“Look! Look!” shrieks Sumadi, jabbing her finger at the bundle of feathers swooping across the rice field. The, bulbous orange beak is a giveaway in Bali — this is the Javanese kingfisher. Set against a backdrop of broccoli-green forest, the outline of a volcano and dreamy, contoured paddies, it’s a hugely uplifting spectacle. Thomas (eight) and Oscar (seven) train their binoculars on the bird and are transfixed, as they have been by our magical surrounds for the past two hours.
We’re in the equivalent of the green belt of Ubud, in countryside that emerges just two minutes’ walk from the main street of this popular tourist town. I’ve taken my sons on a walk with Sumadi, a local bird guide, who has the manner and gait of a Balinese David Bellamy. We share the footpaths and ridges between rice fields with a handful of other foreigners and I’m struck by how courteous the moped drivers are who also use these tracks.

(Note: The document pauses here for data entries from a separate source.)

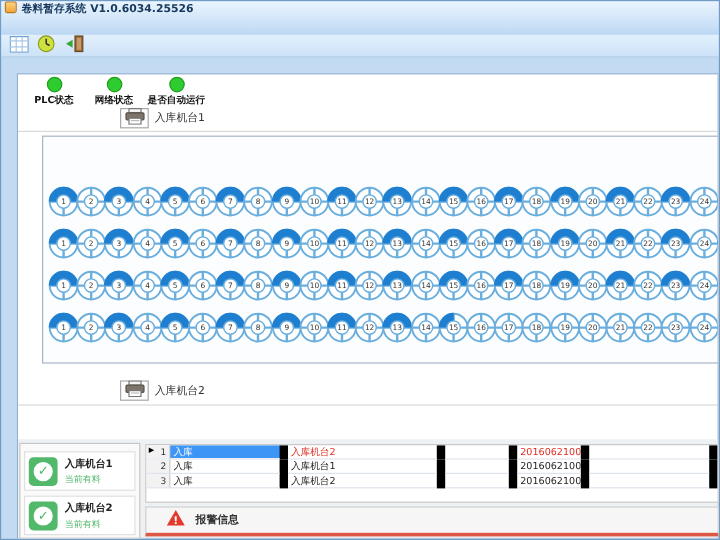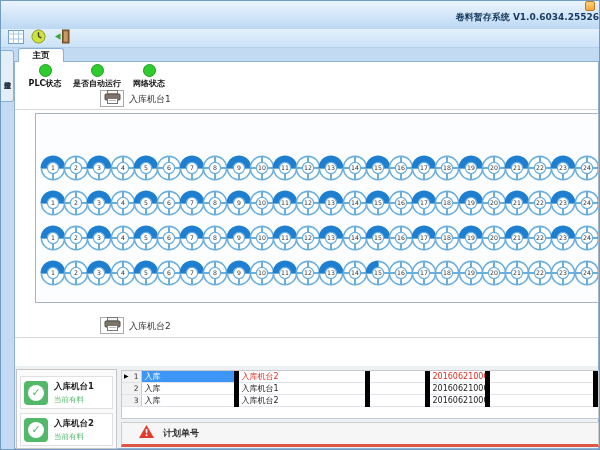--- a/index.html
+++ b/index.html
@@ -6,7 +6,7 @@
   body{width:600px;height:450px;font-family:"DejaVu Sans","Liberation Sans",sans-serif;}
   .win{position:relative;width:600px;height:450px;background:#c3dbf2;overflow:hidden;border:1px solid #6f9bc4;box-sizing:border-box;}
   
-  .titlebar{position:absolute;left:0;top:0;width:100%;height:31px;background:linear-gradient(#eaf4fe,#cfe4f8 55%,#b7d4f1);display:flex;align-items:flex-end;flex-direction:column;}
+  .titlebar{position:absolute;left:0;top:0;width:100%;height:31px;background:linear-gradient(#eaf4fe,#cfe4f8 55%,#b7d4f1);display:flex;align-items:flex-start;}
   .app-icon{width:10px;height:10px;margin:0 4px 0 3px;border-radius:2px;background:linear-gradient(#ffd27a,#f0a63c);border:1px solid #c07d20;box-sizing:border-box;}
   .title{font-size:9px;font-weight:bold;color:#17395e;white-space:nowrap;}
   

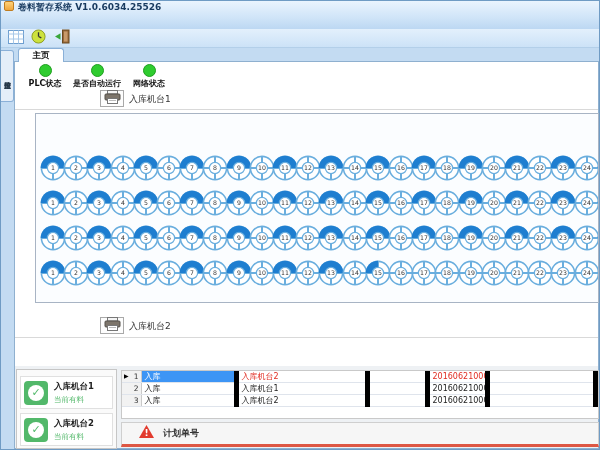--- a/index.html
+++ b/index.html
@@ -96,12 +96,6 @@
       </button>
     </div>
 
-  <div class="tabstrip">
-    <div class="vtab">
-      <span>报警监控信息</span>
-    </div>
-    <div class="tab">主页</div>
-  </div>
 
   <div class="content">
     <div class="status-row" id="status-row">

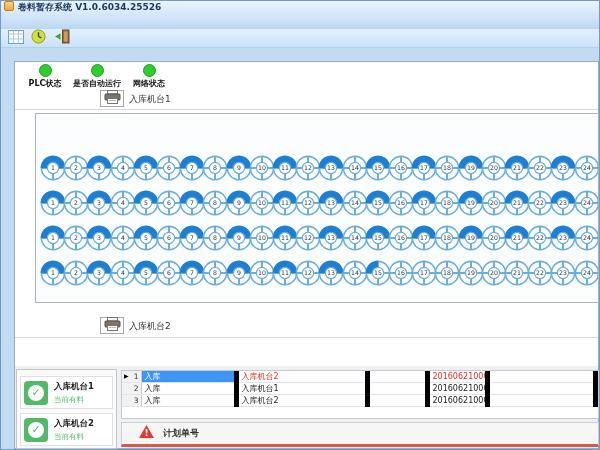--- a/index.html
+++ b/index.html
@@ -105,11 +105,11 @@
    </div>
         <div class="status-item">
      <div class="status-dot"></div>
-     <div class="status-label">是否自动运行</div>
+     <div class="status-label">网络状态</div>
    </div>
         <div class="status-item">
      <div class="status-dot"></div>
-     <div class="status-label">网络状态</div>
+     <div class="status-label">是否自动运行</div>
    </div>
       </div>
 

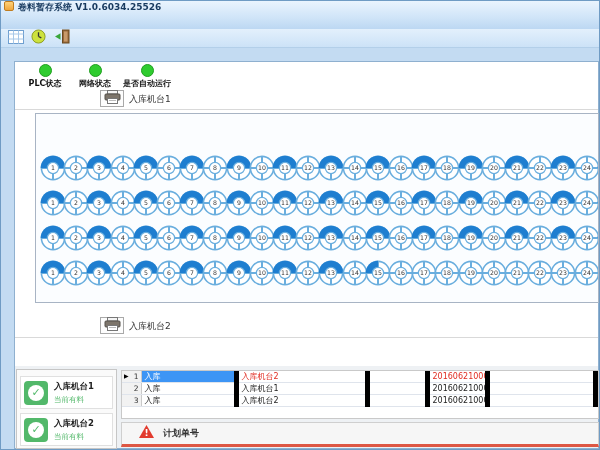--- a/index.html
+++ b/index.html
@@ -51,7 +51,7 @@
   .grid-table{position:absolute;left:106px;top:308px;width:478px;height:49px;overflow:hidden;background:#fff;border:1px solid #c9c9c9;box-sizing:border-box;}
   .grid-table table{border-collapse:collapse;width:100%;table-layout:fixed;}
   .grid-table th{background:linear-gradient(#f8f8f8,#e9e9e9);border-right:1px solid #d4d4d4;border-bottom:1px solid #b9b9b9;font-size:8px;font-weight:normal;color:#333;text-align:left;padding:1px 3px;height:10px;white-space:nowrap;overflow:hidden;}
-  .grid-table td{border-right:5px solid #000000;border-bottom:1px solid #dfe4ec;font-size:8px;color:#222;padding:0 3px;height:10px;white-space:nowrap;overflow:hidden;}
+  .grid-table td{border-right:7px solid #000000;border-bottom:1px solid #dfe4ec;font-size:8px;color:#222;padding:0 3px;height:10px;white-space:nowrap;overflow:hidden;}
   .grid-table .rowhdr{background:#f2f2f2;border-right:1px solid #c9c9c9;color:#333;text-align:right;padding:0 2px;font-size:7.5px;}
   .grid-table td.sel{background:var(--sel-blue,#3d95f5);color:#fff;}
   .grid-table td.red{color:var(--alert-red,#e02b20);}

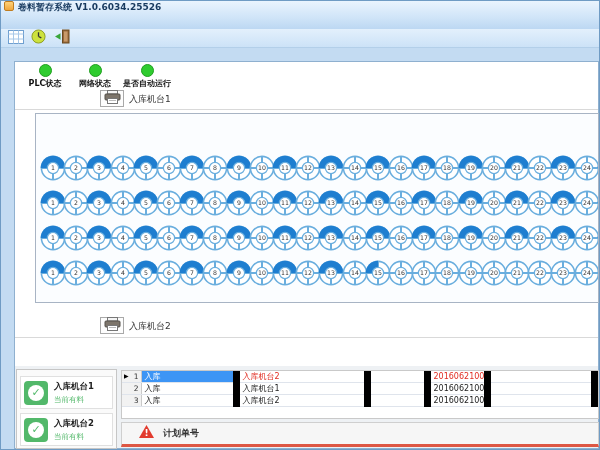--- a/index.html
+++ b/index.html
@@ -1060,7 +1060,7 @@
             <text x="8.5" y="12.4" font-size="9" font-weight="bold" text-anchor="middle" fill="#fff">!</text>
           </svg>
       </span>
-      <span class="alarm-label">计划单号</span>
+      <span class="alarm-label">报警信息</span>
     </div>
   </div>
 </div>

“Look! Look!” Sumadi shouts once more. We stare vacantly, this time clearly missing some avian must-see. “Breaking-back work,” she smiles, pointing to the elderly lady setting out the young rice plants, one by one, in the paddies. Sumadi is on to something, making the point gently for young Western ears and eyes that this is idyllic for us but less so for those who shape this view.
I like Sumadi a good deal, and so do my sons. She somehow keeps them hypnotised by Bali’s wildlife for another hour — that’s three hours in the tropical heat. We see Javan pond herons, all kinds of swifts and the Pacific swallows whose name echoes the huge journeys many birds must make to reach these shores. The boys handle a preying mantis, startle a monitor lizard and slurp, dribbling as they do, from guillotined coconuts.
It turns out they are having a unique experience in more ways than one. I ask Sumadi whether Balinese children ever come on such walks. Not often, she replies. “People think more and more that if you go to the rice fields you’re uneducated. I offer to take school groups out but the teachers are afraid, they ask me if it’s safe.”
The huge banyan trees with their aerial roots are another eye-popper for my sons. Some are bound up in black-and-white cloths. The Balinese believe all trees have souls, and the chequered blankets keep the evil spirits at bay. I’m struck for the umpteenth time how, for somewhere so established on the international resort circuit, Bali steadfastly remains a place that uses tourism to reinforce and bolster its culture, not the other way round.
I’m soon reminded, though, that, just because we’re in Bali, we’re not inured to the classic family upheavals of holidays back home. Back in Ubud, we clamber into our taxi back to the Alam Jiwa hotel. Our three children (Hannah (10) has now joined us) collapse into thermonuclear meltdown over whose turn it is to sit by the window. My wife, Lucy, her mind’s eye fixed on the chilled Bintang beer waiting on the veranda, sighs and prepares to intervene. Nearby, a woman has been biding her time. Now she sidles up to Lucy, oblivious to the fireworks fizzing around the interior of the taxi, and asks: “You want massage?” Incongruous as this was, at that moment, she could have named her price.